◆ **Work instruction**:
Everything from the line containing "delivery date: 2018-07-10 -> 2018-07-11" through the last line of the material below is to be copied exactly, ends included.

◆ **Task material**:

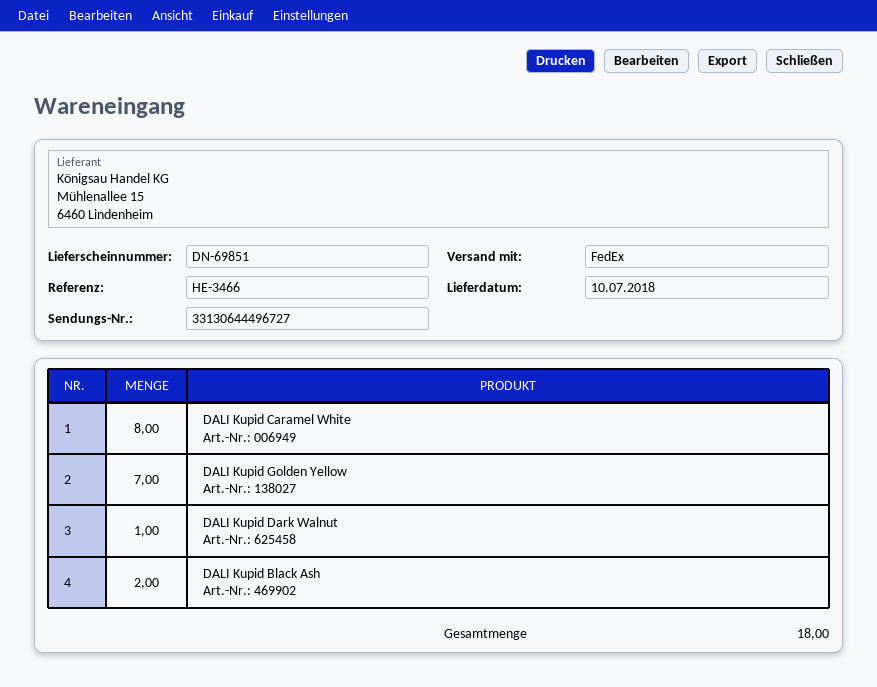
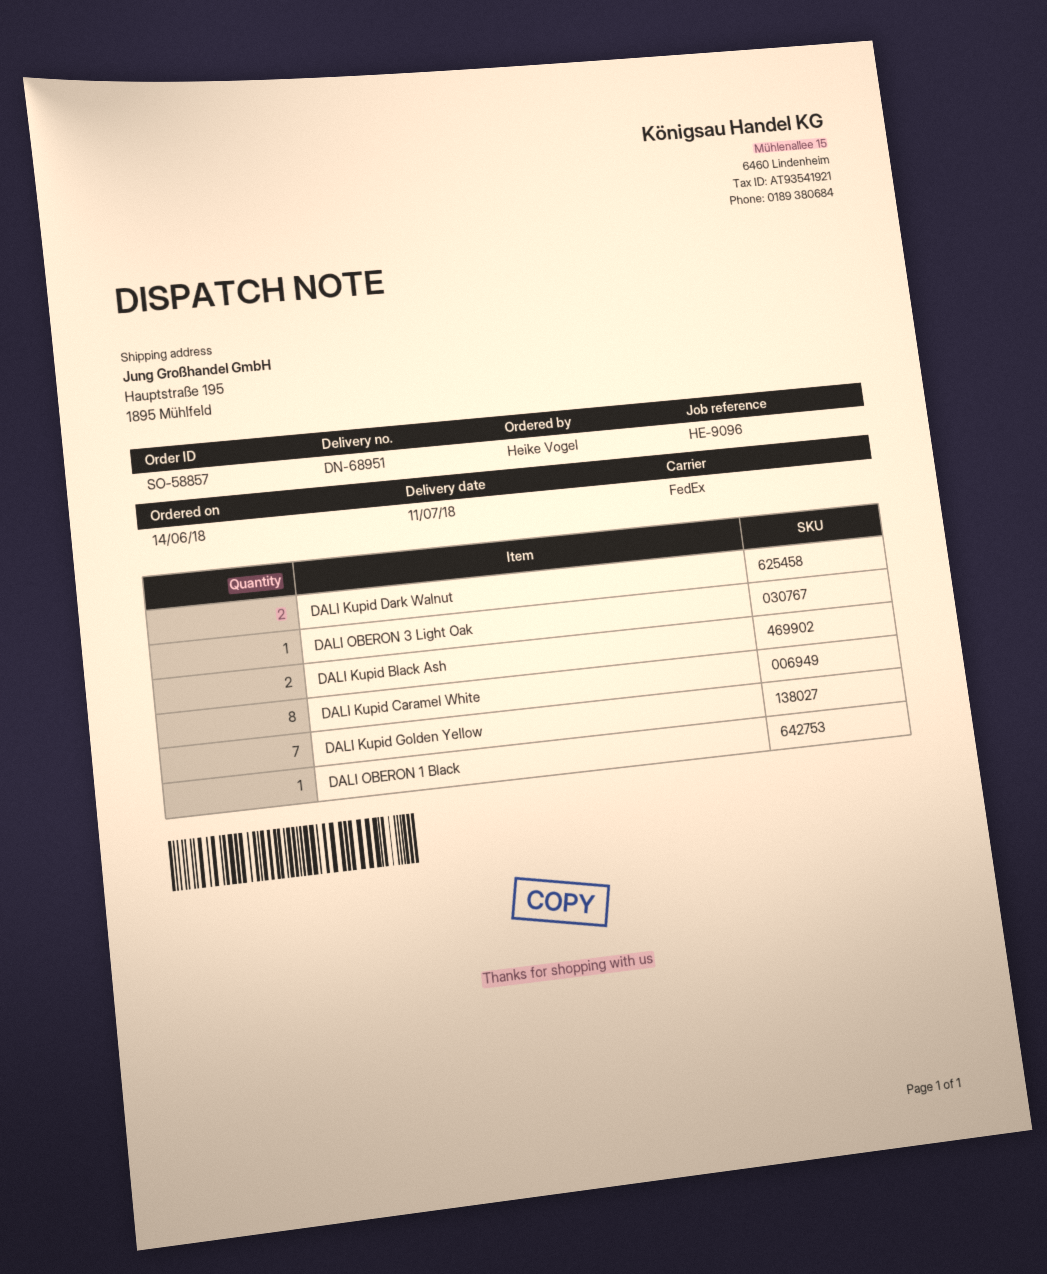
delivery note number: DN-69851 -> DN-68951
delivery date: 2018-07-10 -> 2018-07-11
reference: HE-3466 -> HE-9096
DALI Kupid Dark Walnut: 1 -> 2
DALI OBERON 3 Light Oak: none -> 1
DALI OBERON 1 Black: none -> 1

◆ **Exercise answer**:
delivery date: 2018-07-10 -> 2018-07-11
reference: HE-3466 -> HE-9096
DALI Kupid Dark Walnut: 1 -> 2
DALI OBERON 3 Light Oak: none -> 1
DALI OBERON 1 Black: none -> 1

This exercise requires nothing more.